Hesabına tüm yükümü yazmak istediğim gecelerden birinde, mizacına kızıp geçiyorum. Sonra raftan bir kitap seçiyorum; sadece kapağına bakıp takıldığım bir kitap. Sonra seninle takıldığım şehirler geliyor aklıma ve kendime kızıp geçiyorum. İşte geçemediğim gecelerden birinde bir meydan dayağı geliyor aklıma; senin bana her ukala akşam vakti, tekrar tekrar attığın. Her yağmurlu imsak vaktinde sonsuzluğa uzanan bir mesele gibi sevişine sokuyorum, anıları... Attığın her tokatta bir sebep arıyorum yorulmuyorum da aramaktan, kendime kızıp geçiyorum. Dudaklarında başlayan geceler benim sabrımı deneyişlerinde son buluyor.
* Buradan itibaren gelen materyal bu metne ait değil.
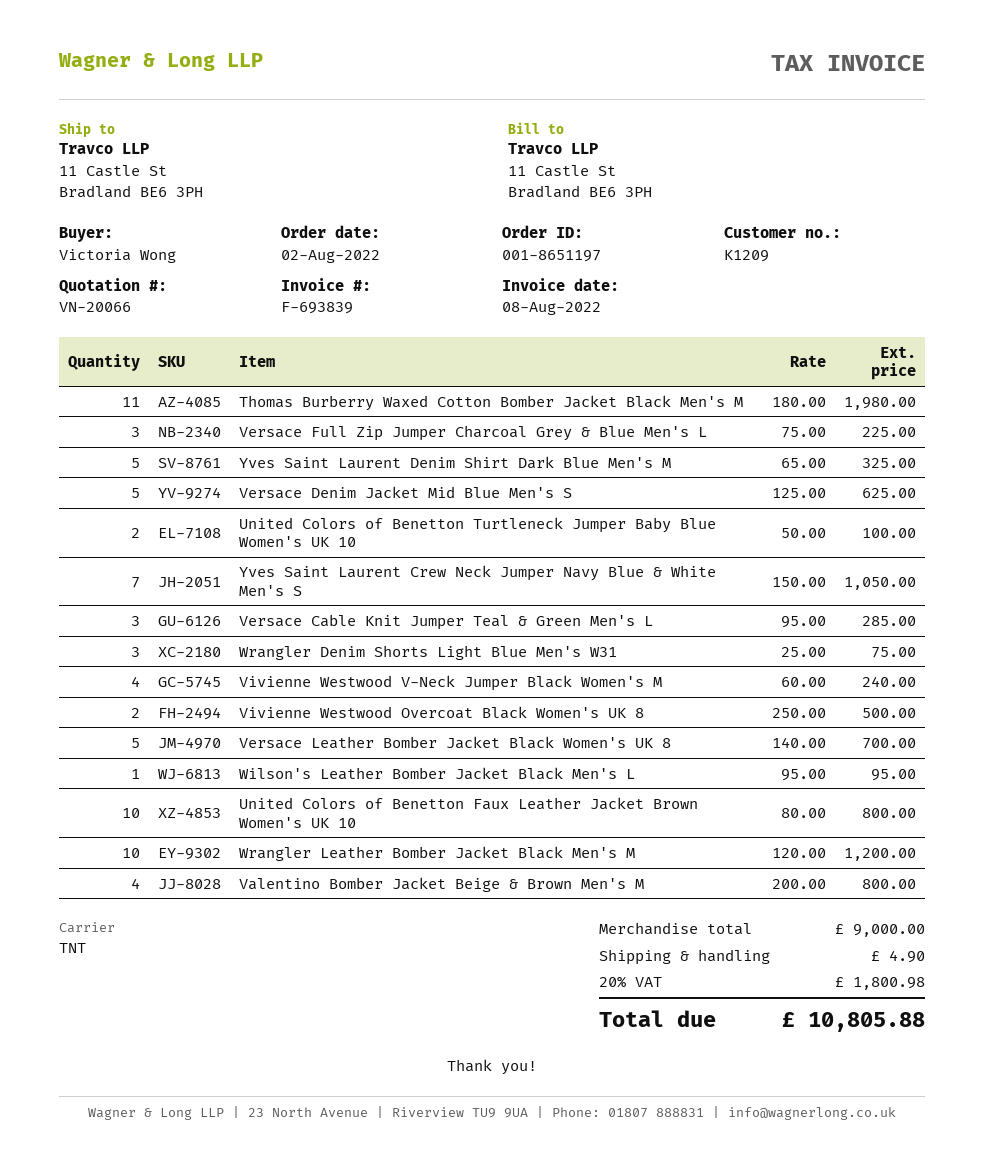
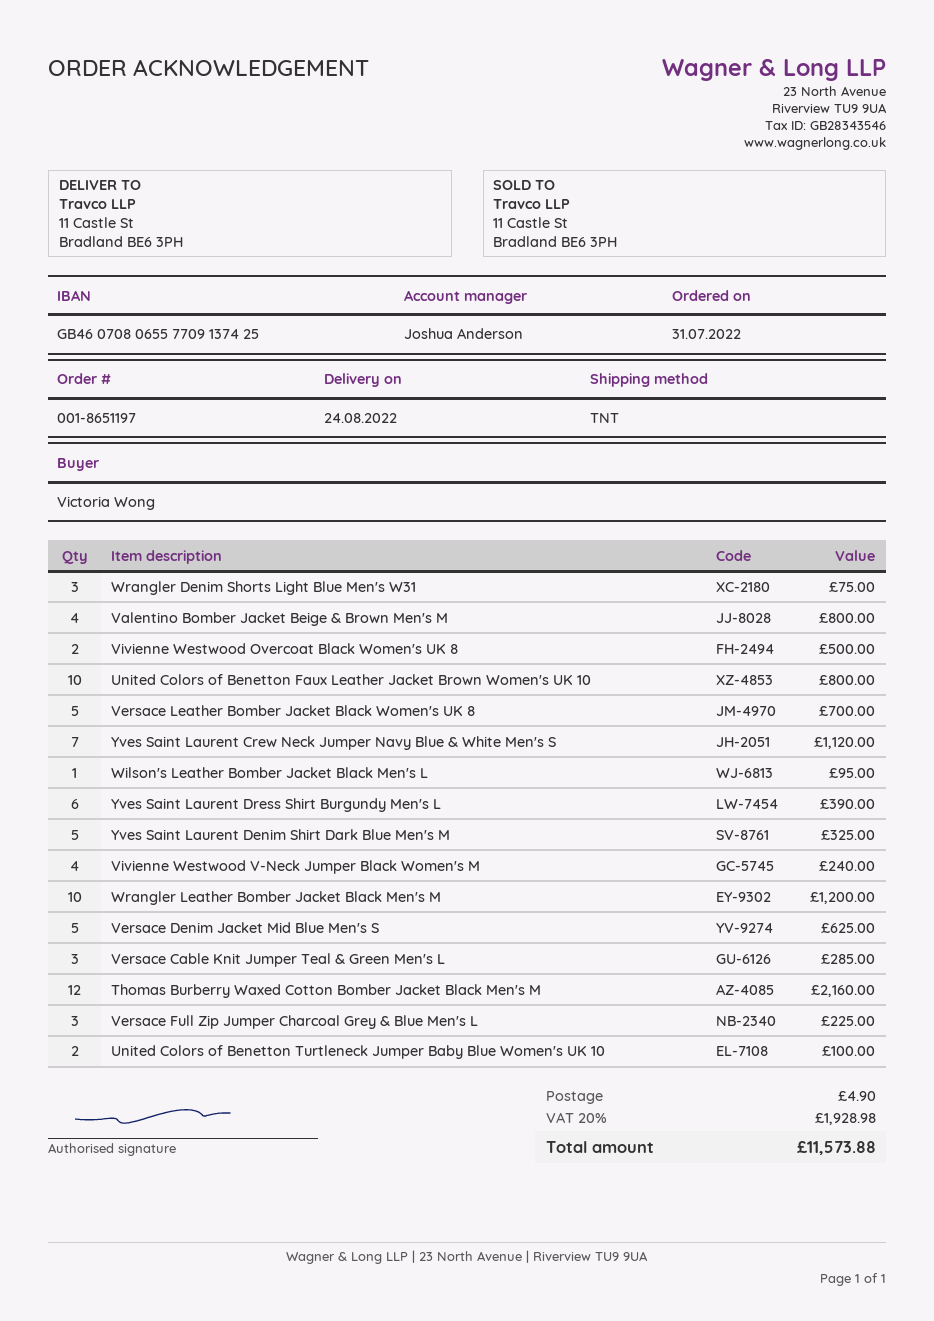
order date: 2022-08-02 -> 2022-07-31
Thomas Burberry Waxed Cotton Bomber Jacket Black Men's M: 11 for 1980.00 -> 12 for 2160.00
Yves Saint Laurent Crew Neck Jumper Navy Blue & White Men's S: 7 for 1050.00 -> 7 for 1120.00
Yves Saint Laurent Dress Shirt Burgundy Men's L: none -> 6 for 390.00
tax: 20% = 1800.98 -> 20% = 1928.98
total: 10805.88 -> 11573.88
Ve yine böyle son bulmayan gecelerden birinde, bir mum yakıp bir plak takıyorum kulaklarıma. Kulaklarım ağrıyor, onları susturmaya çalışıyorum. Sonra yine böyle susmadıkları bir sabah, kokusunu pek beğendiğim ekmeklerden almaya çıkıyorum. Fırına ekmek sormak yerine seni sorduğumu fark ediyorum. Fırıncı bana; ben sana kızıp geçiyorum. Sonra havaya bir tokat atıyorum tam aşağı düşmeye başladığında, ben senin gülüşüne çakılıyorum.
Ardından, gelişine çakamadığım dertlerimi saymaya çalışıyorum irrasyonel bir mutsuzluk çıkıyor ortaya. Onunla tartışıyorum; birbirimize senin hakkında bir şeyler söyleyip olaysız dağılıyoruz.
Ve böyle olaysız dağıldığımız gecelerden birinde ben yine seni özlüyorum.
Denizler ortasında bak yelkensiz bıraktın,
Öylesine yıktın ki bütün inançlarımı;
Beni bensiz bıraktın; beni sensiz bıraktın.